Nessa esteira, pode-se vislumbrar que há uma intenção do Estatal em manter um diálogo com o apenado através da punição, tendo como objetivo a reinserção social do condenado, dando garantias de proteção aos direitos que não foram afetados pela sentença.
Lógico que isto parece ser suficiente para se ter um sistema prisional considerado modelo, porém, a realidade é bem diferente do que temos na Lei, sendo que apesar de todo esforço despendido pelos pensadores da LEP, esta não se materializou no sentido de fazer efetivar seus objetivos, pois é do conhecimento de todos que o sistema prisional brasileiro vive uma enorme crise, comportando vícios insuportáveis à dignidade humana, sendo, portanto, conteúdo meramente programático.
A esse respeito, o professor Guilherme de Souza Nucci destaca:
Na prática, no entanto, lamentavelmente, o Estado tem dado pouca atenção ao sistema carcerário, nas últimas décadas, deixando de lado a necessária humanização do cumprimento da pena, em especial no tocante à privativa de liberdade, permitindo que muitos presídios se tenham transformado em autênticas masmorras, bem distante do respeito à integridade física e moral dos presos, direito constitucionalmente imposto. (NUCCI, 2008, p. 1005).
Em 1991, o professor Francisco de Assis Toledo, ex-ministro do STJ e membro do grupo de estudos para Reforma do Código Penal, numa palestra ministrada num ciclo de conferências para juízes federais disse:
“(...) Ouvimos comentários na imprensa sobre esta triste realidade penitenciária brasileira. Devo dizer, entretanto, aos prezados colegas, que me honram com suas presenças nesta oportunidade, que não me contentei com esses comentários. Na ocasião da elaboração desta Lei de Execução Penal, presidi a Comissão de Reforma Penal e tinha acesso fácil a todos os estabelecimentos penais brasileiros, e não abri mão desse direito que me foi concedido. Visitei e vi pessoalmente tais estabelecimentos. Vi coisas incríveis que fariam corar todos aqueles que pudessem ter se espantado com a recordação da Casa dos Mortos. Vi celas coletivas nas quais existiam apenas dezessete beliches e onde estavam recolhidos trinta ou mais reclusos; não havia, portanto, sequer cama para todos que estavam dentro desta cela, e isto no rico Estado da Federação, o Estado de São Paulo.”
E ainda:
“Nesta cela coletiva vi chefe de cela. O que vem a ser um chefe de cela? O chefe de cela é o condenado irrecuperável, é o bandido já consagrado, é aquele que tem mais de setenta ou cem anos de pena a cumprir e que, entretanto, não tem mais nenhuma esperança de retornar ao convívio social; por isso mesmo ele se transforma no chefe da cela. Ouvi expressões de um dos chefes da cela. Por que o senhor é chefe de cela? Porque sou o único que pode matar dentro dessa cela, pois tenho mais de cem anos de prisão, e mais de trinta, quarenta ou cinqüenta não faz diferença... sou o chefe de cela porque quem não obedecer vai sair morto. De noite escolho quem, dentre os que estão aqui, vai servir como se fosse minha mulherzinha. São os que tem pena curta, os que tem esperança de sair do presídio, são aqueles que não podem me enfrentar e matar também. Dou preferência ao pai de família que está condenado a uma pena curta. Se ele resistir, vai sair a maior briga, vai ter morte e ele vai suportar um segundo processo, uma outra condenação. Em geral, ele cede às minhas vontades, aos meus desejos. (setembro de 1991) (MATOS, 2006, p. 269)”.

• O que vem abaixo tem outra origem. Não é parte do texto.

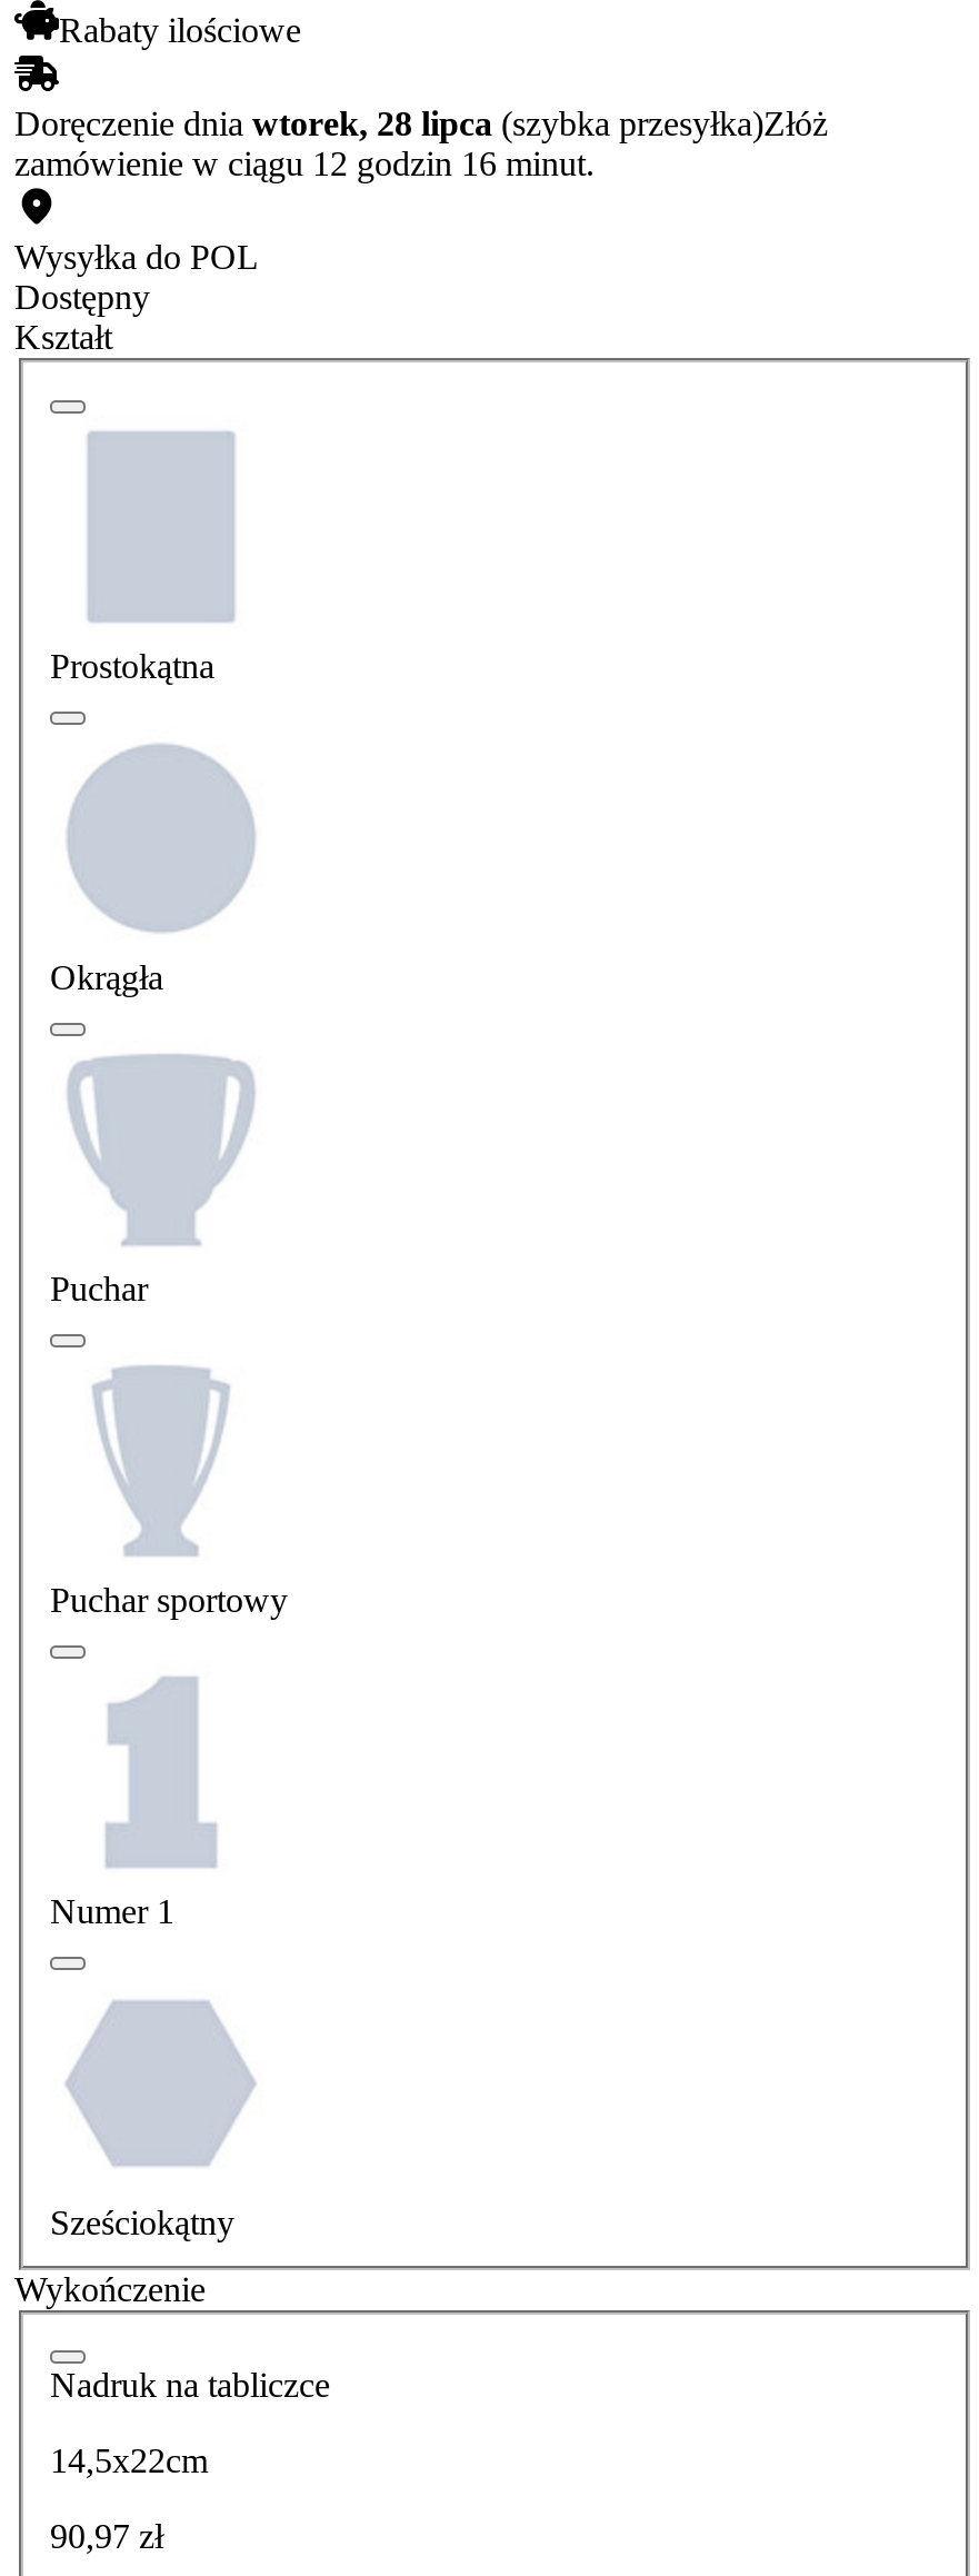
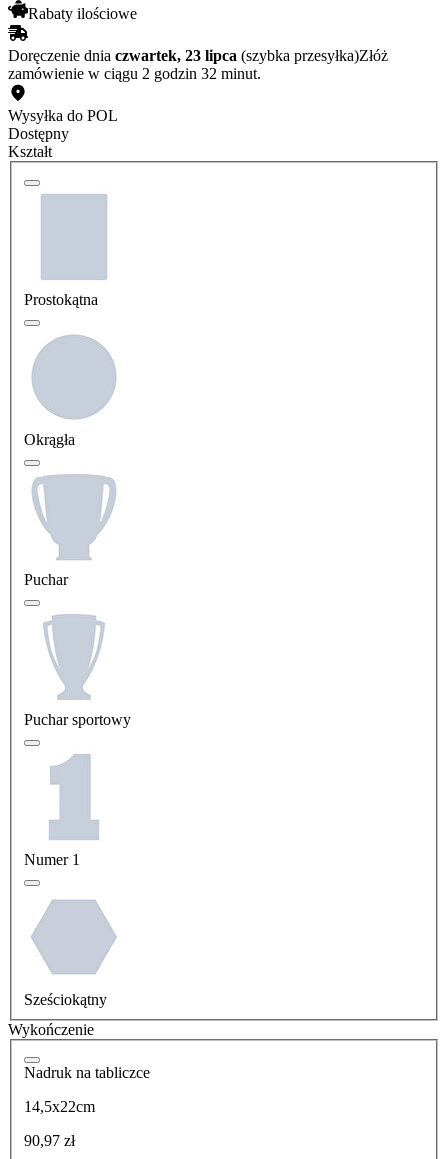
[14,105,828,143] Doręczenie dnia wtorek, 28 lipca (szybka przesyłka)Złóż -> [8,47,388,64] Doręczenie dnia czwartek, 23 lipca (szybka przesyłka)Złóż
[14,145,595,183] zamówienie w ciągu 12 godzin 16 minut. -> [8,65,261,82] zamówienie w ciągu 2 godzin 32 minut.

O estudo acima, foi retirado da palestra ministrada no ano de 1991 após a Reforma de 1984, quando o autor menciona a situação dos presídios naquela época em que os visitou e pôde constatar a situação de penúria pelo qual passavam os detentos naquele momento.
Certo de que as alterações legislativas pudessem ser as grandes protagonistas para a mudança nesse cenário. Entretanto, passados vinte e nove anos os problemas permanecem ainda mais agravados, pois contam com outros tantos ainda mais sérios, como é o caso do crime organizado, do uso das novas tecnologias, como celulares, internet, dentro dos presídios, dificultando a ação do Estado.
Além disso, como se isso não bastasse, ainda prevalece a corrupção, gerada pelo capital do mercado de drogas, que facilmente corrompe aqueles que deveriam combater tal crime. Sendo que, tudo isso ocorre dentro dos presídios, pois contam com as tecnologias e a conivência de grande parte da máquina administrativa corrupta que facilita a entrada e o uso de tais equipamentos.
Conforme assevera a brilhante Procuradora da Justiça e Professora Doutora Arinda Fernandes da Universidade Católica de Brasília:
“Uma estimativa do Ministério da Justiça brasileiro aponta que, para cada um milhão de dólares gerados pelo mercado da droga, 25% destinam-se a corrupção de autoridades encarregadas de combater a criminalidade. Os criminosos garantem, dessa forma, a ‘autorização do Estado’ para o funcionamento do ‘negócio das drogas’. (FERNANDES, 2011, p. 6)”.
“O atual cenário em que se encontra o nosso Sistema Penitenciário é dramático: superpopulação carcerária; deploráveis condições de higiene dos presídios; precariedade de assistência médica; alarmantes índices de reincidência; deficiências no regime alimentar e, inúmeros outros fatores que foram apontados pelas Nações Unidas, por seus relatores em denúncia conjunta dirigida ao governo brasileiro, em outubro do ano passado. (Idem, 2011, p. 7)”.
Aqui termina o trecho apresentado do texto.